- Blazon Arms: Quarterly, 1st and 4th, Azure, three Pelicans Argent, vulning themselves proper, 2nd and 3rd, Gules, two broken Belts palewise, the buckles upwards Argent.; Crest: A Peacock in pride Argent.; Supporters: Dexter: A Horse of a mouse colour, collared with a Belt Argent, buckle and pendent Or. Sinister: A Bear proper, collared with a Belt Argent, buckle and pendant Or.;
- Creation date: 23 June 1801
- Creation: Third
- Created by: George III
- Peerage: Peerage of the United Kingdom
- First holder: Thomas Pelham, 2nd Baron Pelham of Stanmer
- Present holder: John Pelham, 9th Earl of Chichester
- Heir presumptive: Richard Anthony Henry Pelham
- Remainder to: Heirs male of the first earl's body lawfully begotten
- Subsidiary titles: Baron Pelham Baronet 'of Laughton'
- Seat: Little Durnford Manor
- Former seat: Stanmer House
- Motto: VINCIT AMOR PATRIÆ (The love of my country prevails)

= Earl of Chichester =

Peerage

Earl of Chichester is a title that has been created three times, twice in the Peerage of England and once in the Peerage of the United Kingdom. The current title was created in the Peerage of the United Kingdom in 1801 for Thomas Pelham, 2nd Baron Pelham of Stanmer.
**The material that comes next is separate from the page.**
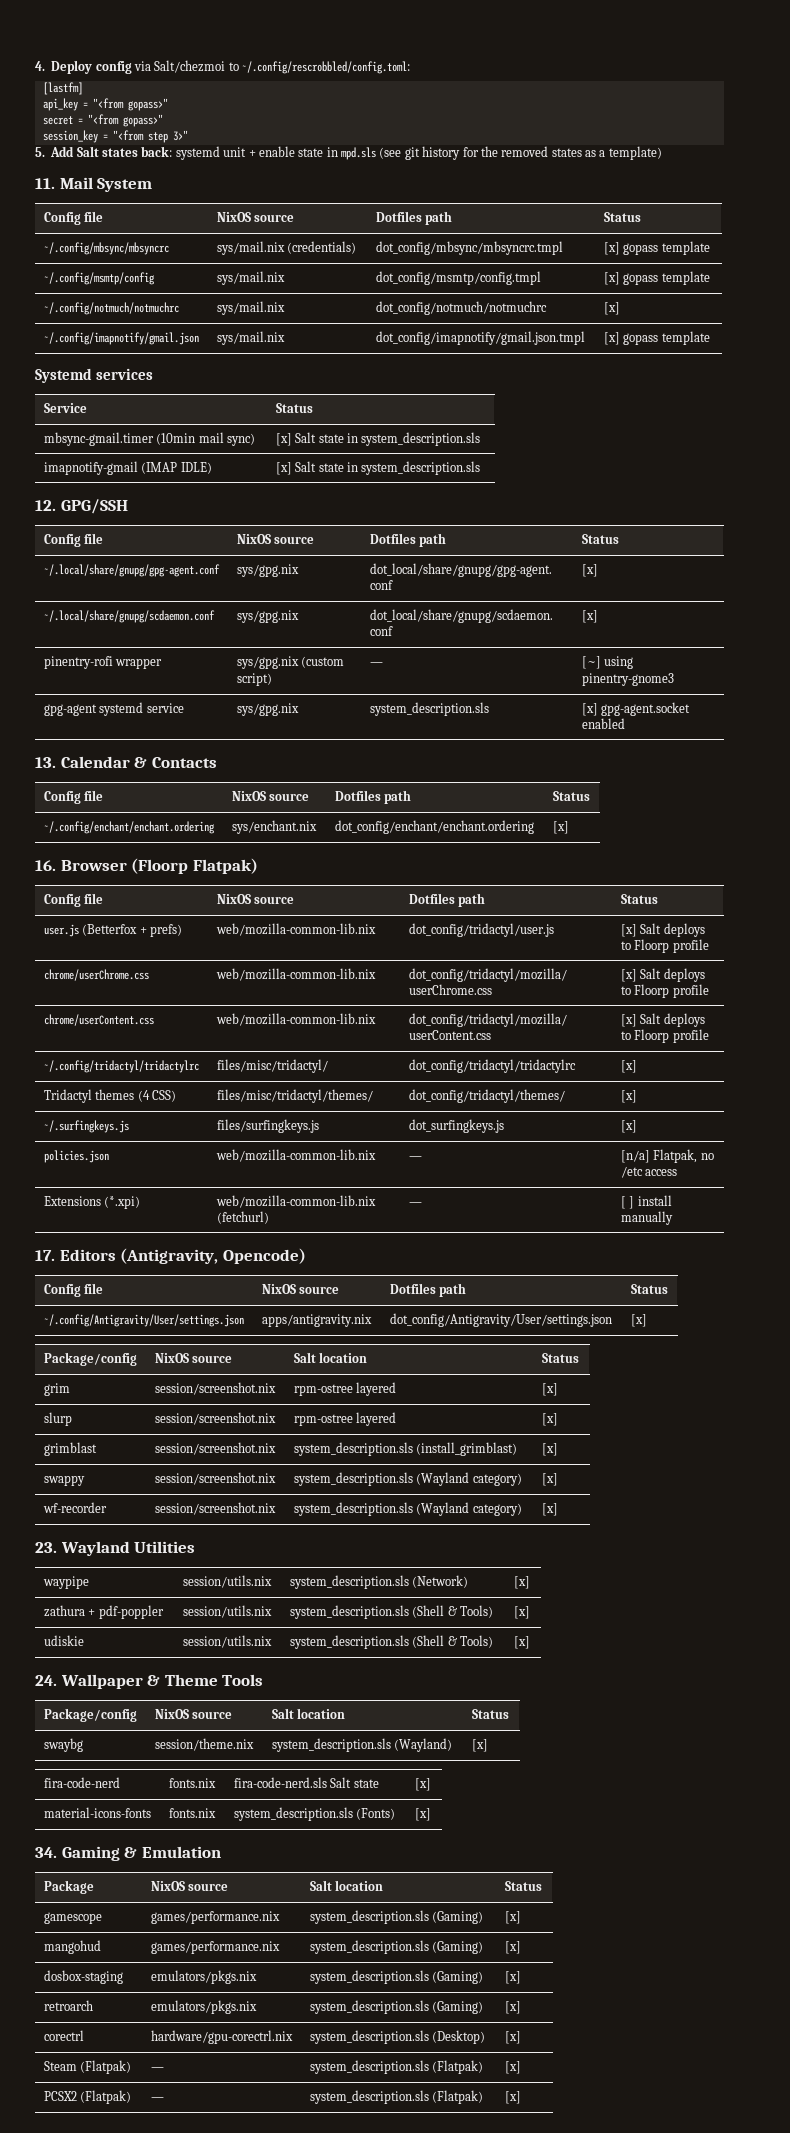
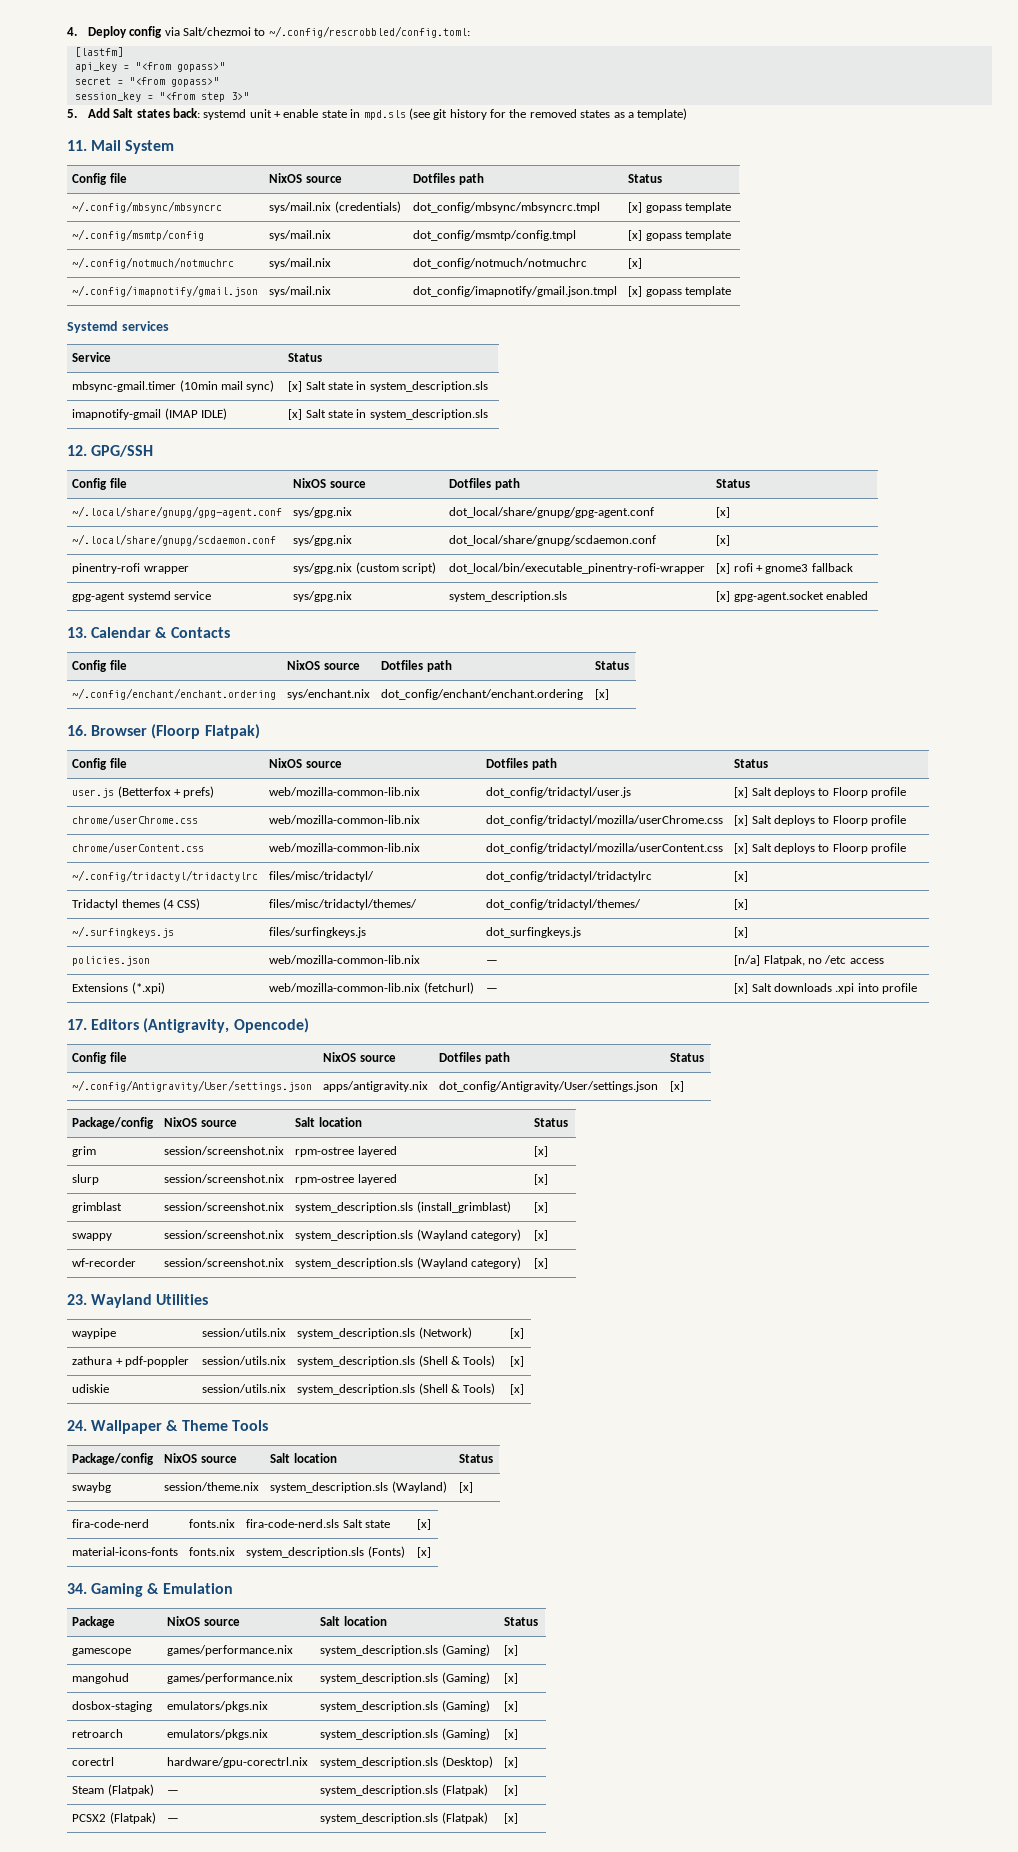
- pinentry-rofi wrapper | sys/gpg.nix (custom script) | — | [~] using pinentry-gnome3
+ pinentry-rofi wrapper | sys/gpg.nix (custom script) | dot_local/bin/executable_pinentry-rofi-wrapper | [x] rofi + gnome3 fallback
- Extensions (*.xpi) | web/mozilla-common-lib.nix (fetchurl) | — | [ ] install manually
+ Extensions (*.xpi) | web/mozilla-common-lib.nix (fetchurl) | — | [x] Salt downloads .xpi into profile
==Medieval earls of other places==
Modern sources occasionally refer to medieval earls of Chichester in regard to the d'Aubignys, Earls of Arundel (created 1143) and/or the (de) Montgomeries, Earls of Shrewsbury (created 1074), previously seized of the fiefdom of and castle of Arundel. As earldoms in that era were less defined - an earl could be referred to by various place names, such as the name of the place where he officiated - reference to those holders as such is deprecated.

==First creation (1644)==
The first formal creation of the earldom was in the Peerage of England in 1644, when Francis Leigh, 1st Baron Dunsmore was made Earl of Chichester (in the County of Sussex), with remainder to his son-in-law Thomas Wriothesley, 4th Earl of Southampton (the husband of his daughter Elizabeth). He had already been made a baronet, of Newnham, Warwickshire, in 1618 (in the Baronetage of England), with remainder to the heirs male of his body, and Baron Dunsmore of Dunsmore, Warwickshire, in 1628 (in the Peerage of England), with special remainder to his stepson John Anderson (the son of his second wife Audrey Boteler and Sir Francis Anderson).
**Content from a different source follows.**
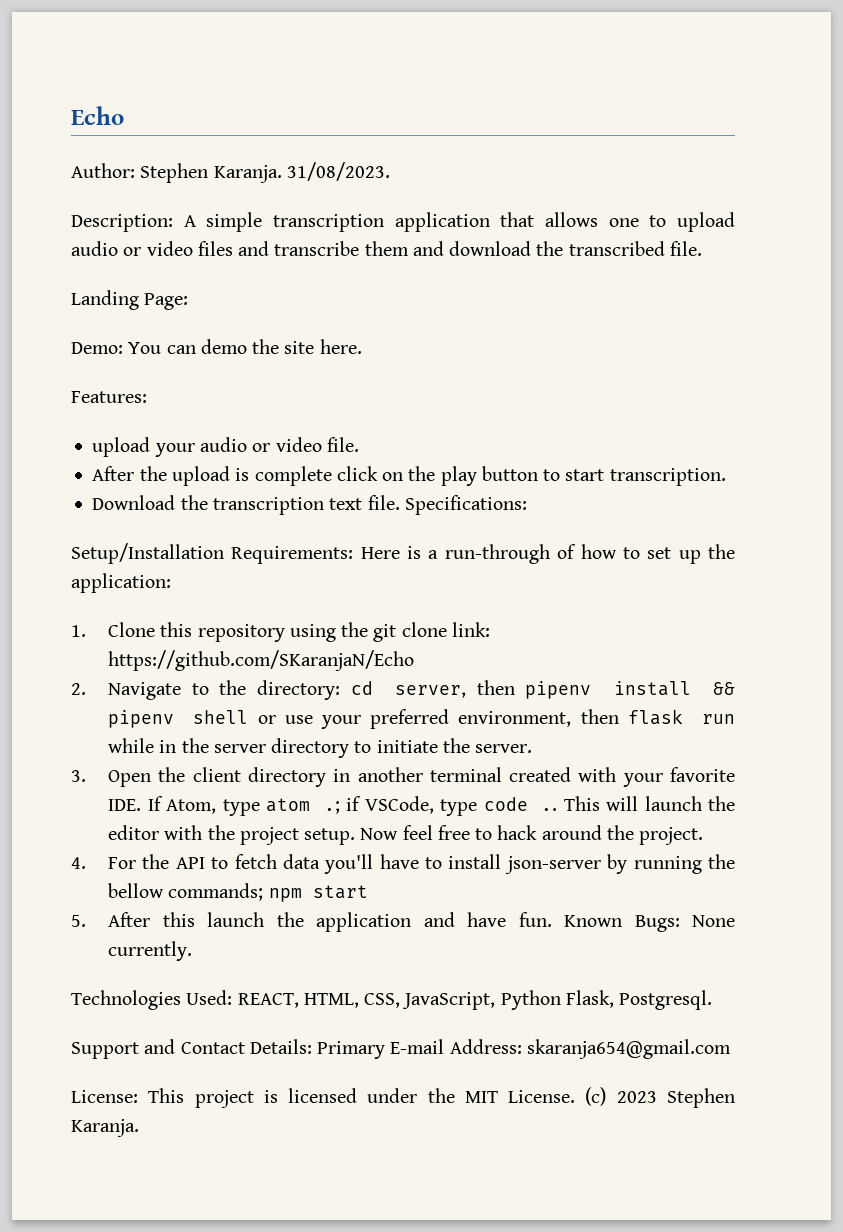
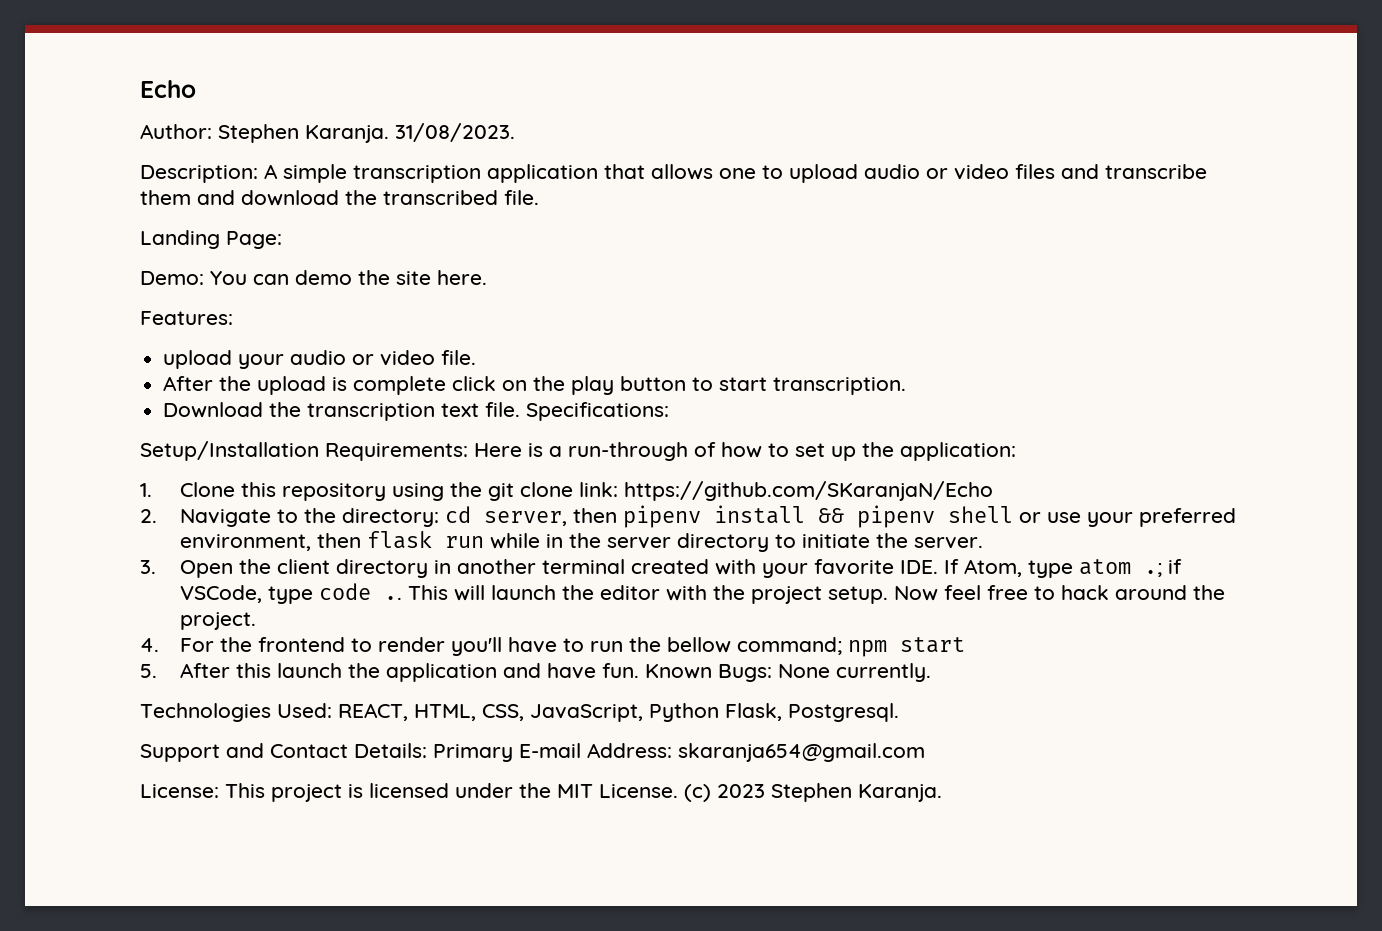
- 4. For the API to fetch data you'll have to install json-server by running the bellow commands; npm start
+ 4. For the frontend to render you'll have to run the bellow command; npm start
Lord Chichester as predicted had no sons. On his death in 1653 his baronetcy became extinct, equally the barony of Dunsmore as his stepson Sir John (who was conferred a baronetcy in 1629) had died childless in 1630. The earldom passed to Lord Southampton (see Earl of Southampton for earlier history of this title), who had no male issue; on his death in 1667 both earldoms became extinct.

===Family background===

- Lord Mayor of London, Sir Thomas Leigh
The first earl was the grandson of Sir William Leigh, third son of Sir Thomas Leigh (c. 1504–1571), Lord Mayor of London for 1558.

- Great-uncles of first Earl paternal ancestors of the Barons Leigh
- Sir William's eldest brother Rowland was an ancestor of the recipient of the final, second creation in 1838
- Sir William's next-eldest brother Sir Thomas was an ancestor of the recipient of 1643-1786 creation and was made a baronet, of the same territorial designation of these baronies, Stoneleigh, Warwickshire, owning Stoneleigh Abbey.

==Second creation (1675)==

The title was created again in the Peerage of England in 1675 however as a subsidiary/courtesy title when Charles Fitzroy, illegitimate son of Charles II and Barbara Villiers, was created Duke of Southampton, Earl of Chichester and Baron Newbury. These titles ended in 1774 on the death of the third holder, who was in the third generation.

==Third creation (1801)==
- Family background
The Pelham family descends from Thomas Pelham of Laughton, Sussex, who represented Lewes and Sussex in the House of Commons. In 1611 he was created a baronet, of Laughton in the Baronetage of England. He was succeeded by his son, the second Baronet who sat as MP for East Grinstead and Sussex. His son, the third Baronet, represented Hastings and Sussex in Parliament for many years. He was succeeded by his son, the fourth Baronet who was as MP for East Grinstead, Lewes and Sussex, served as a Commissioner of Customs and as a Lord of the Treasury.

- Baron Pelham
In 1706 the fourth baronet was raised to the Peerage of England as Lord Pelham, Baron Pelham, of Laughton. He married as his second wife Lady Grace Holles, daughter of Gilbert Holles, 3rd Earl of Clare (see the Earl of Clare).

- Sons of 1st Baron Pelham serving as Prime Minister
The second son of 1st Baron Pelham was the prominent statesman Henry Pelham, Prime Minister 1743–1754.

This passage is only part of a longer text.